■ **ACTIVITY**: Throughout the listing below, show every line in which "none" occurs.

::: WORKING DATA :::

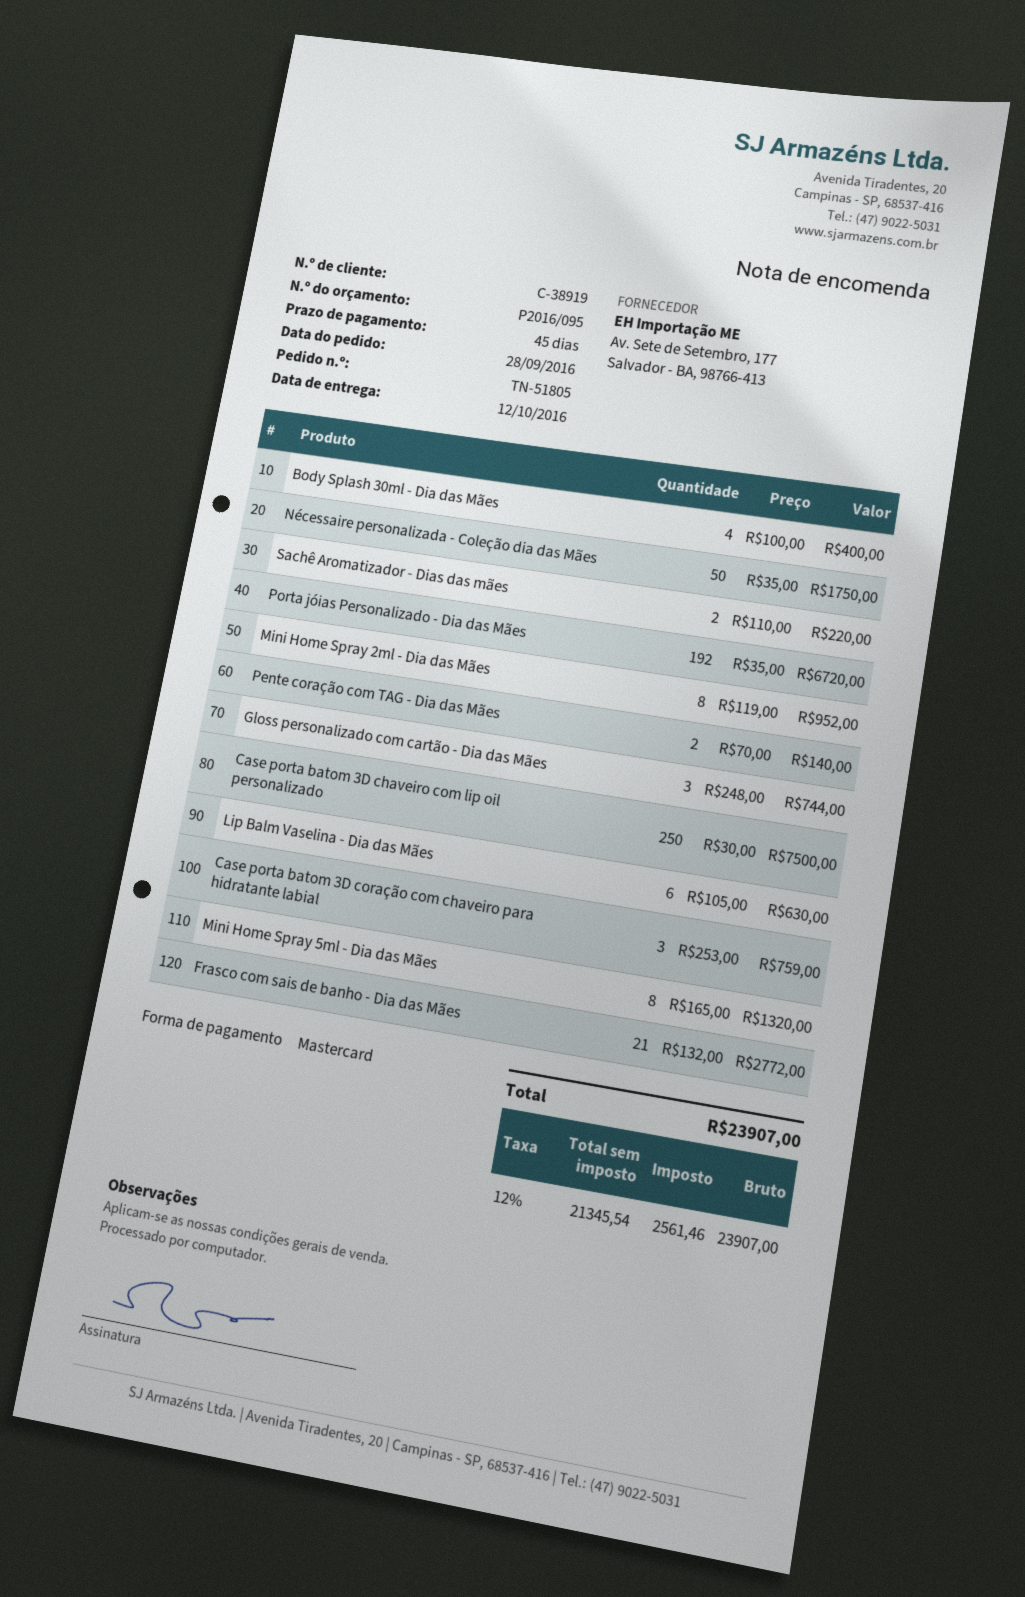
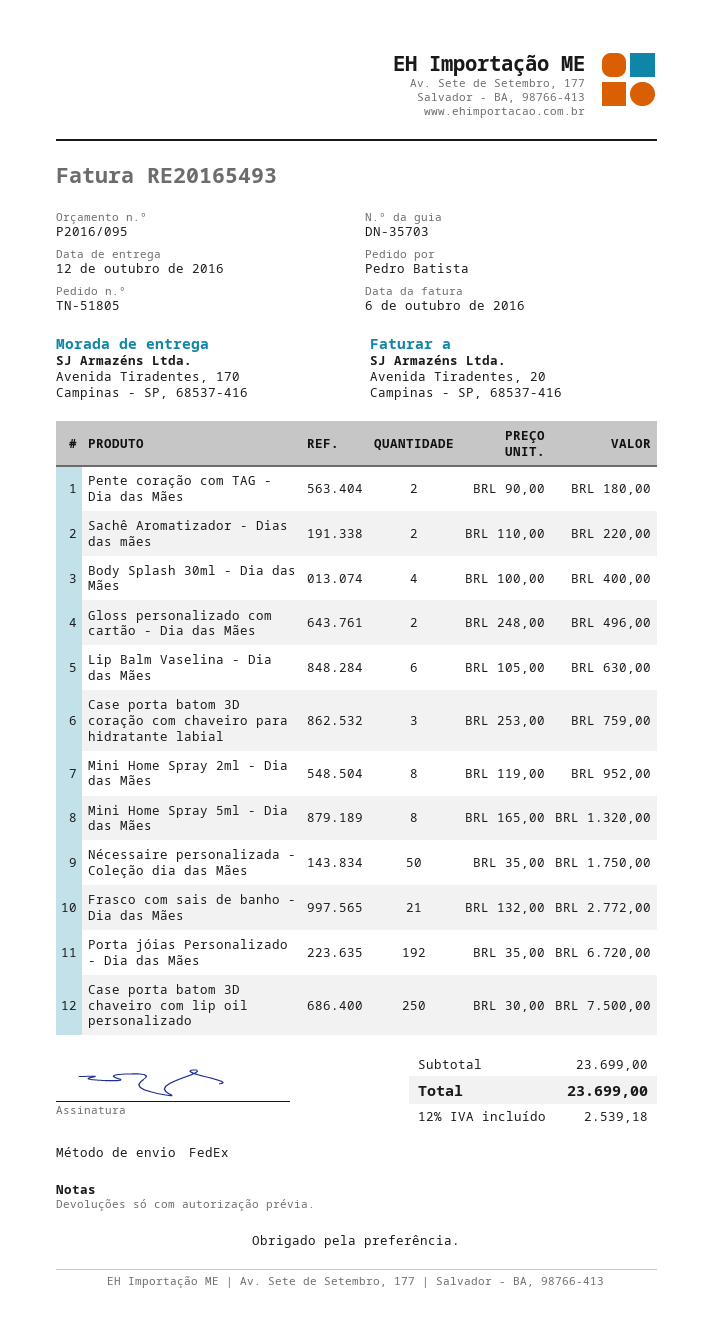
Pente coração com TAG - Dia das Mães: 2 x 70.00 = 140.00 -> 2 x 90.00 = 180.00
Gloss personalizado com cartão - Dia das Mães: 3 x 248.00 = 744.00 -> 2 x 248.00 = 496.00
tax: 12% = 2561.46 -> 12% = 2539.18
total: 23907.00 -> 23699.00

:::
::: WORKING DATA :::

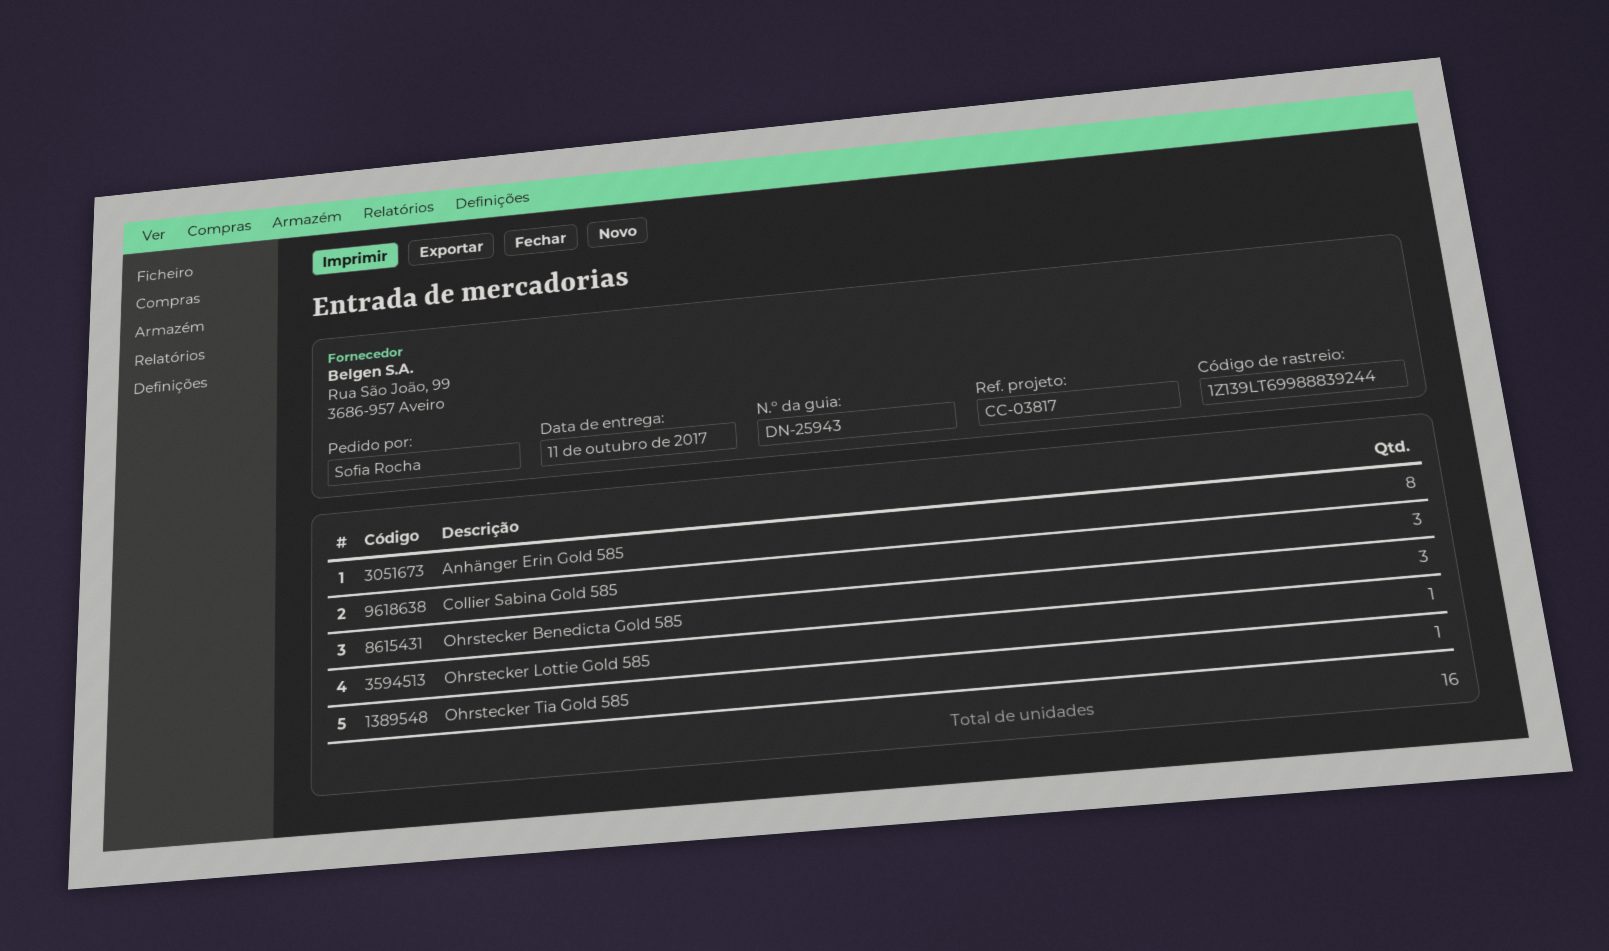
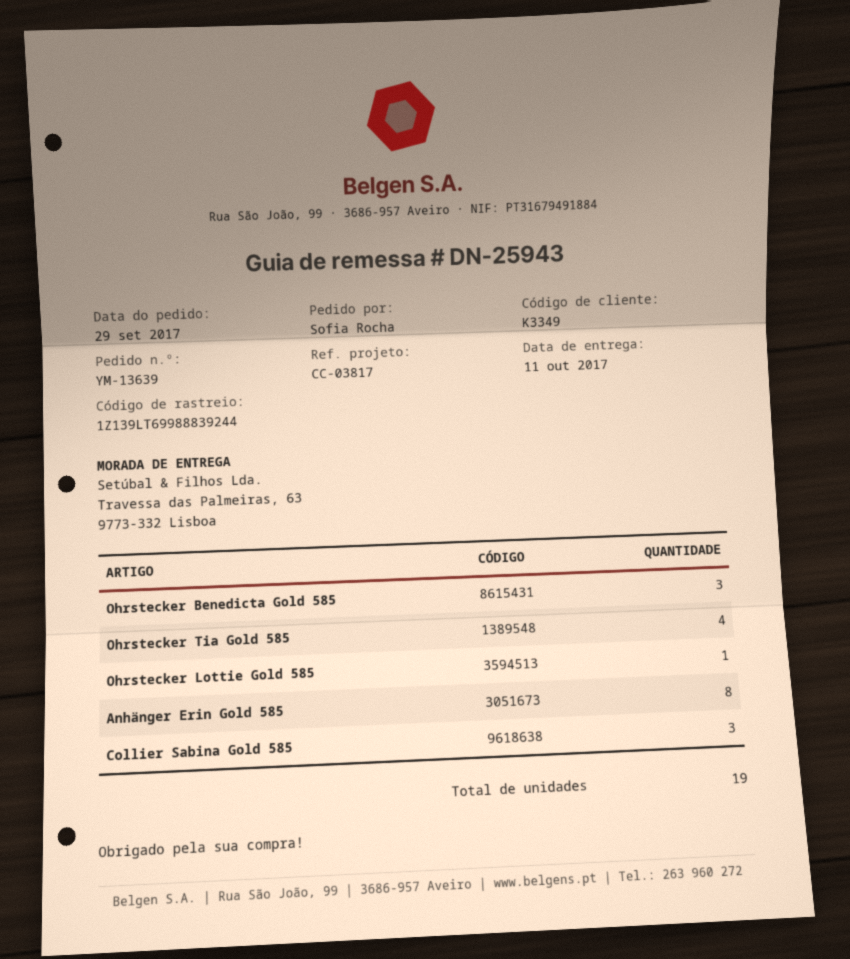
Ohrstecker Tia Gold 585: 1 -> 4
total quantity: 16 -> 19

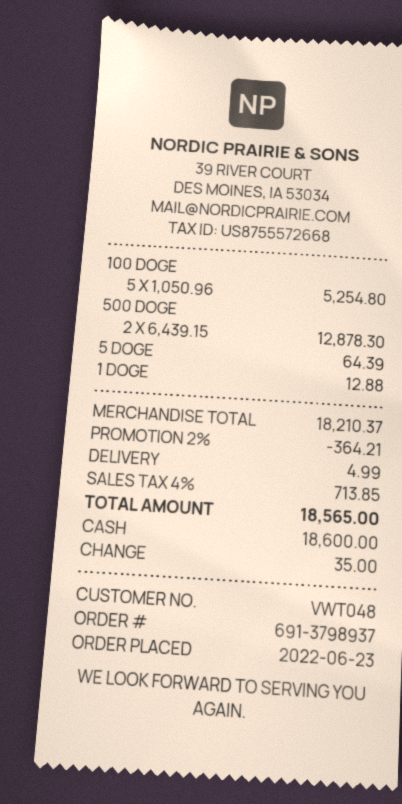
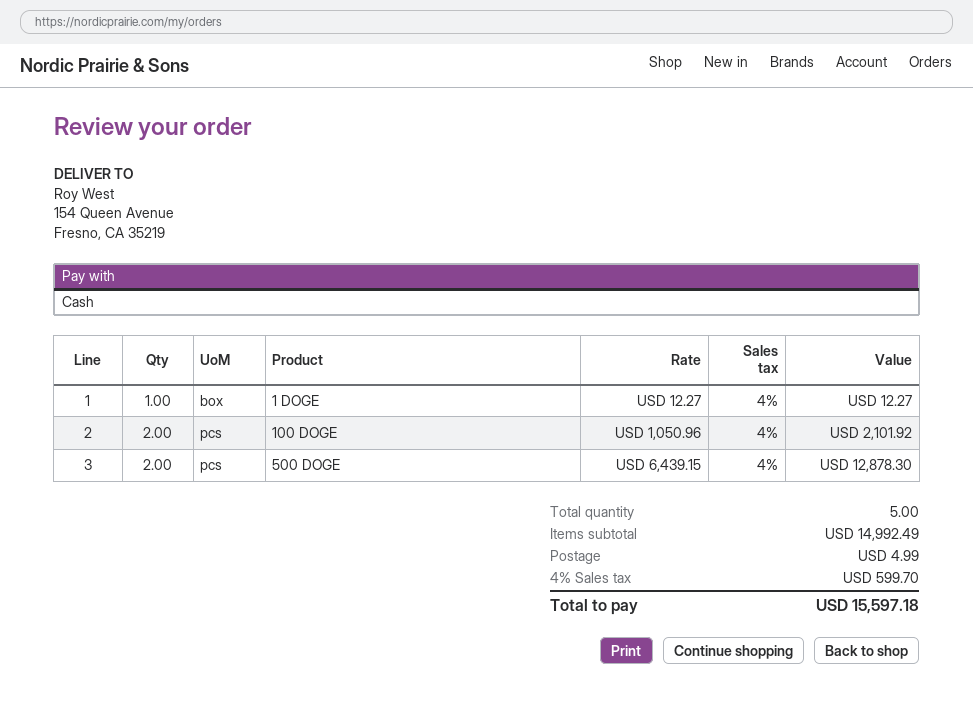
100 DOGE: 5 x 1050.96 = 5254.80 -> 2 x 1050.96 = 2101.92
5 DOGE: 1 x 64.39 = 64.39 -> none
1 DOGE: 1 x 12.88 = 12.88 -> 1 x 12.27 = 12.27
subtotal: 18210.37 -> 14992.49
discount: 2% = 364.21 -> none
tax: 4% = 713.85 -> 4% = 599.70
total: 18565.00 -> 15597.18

:::

■ **FINAL ANSWER**:
5 DOGE: 1 x 64.39 = 64.39 -> none
discount: 2% = 364.21 -> none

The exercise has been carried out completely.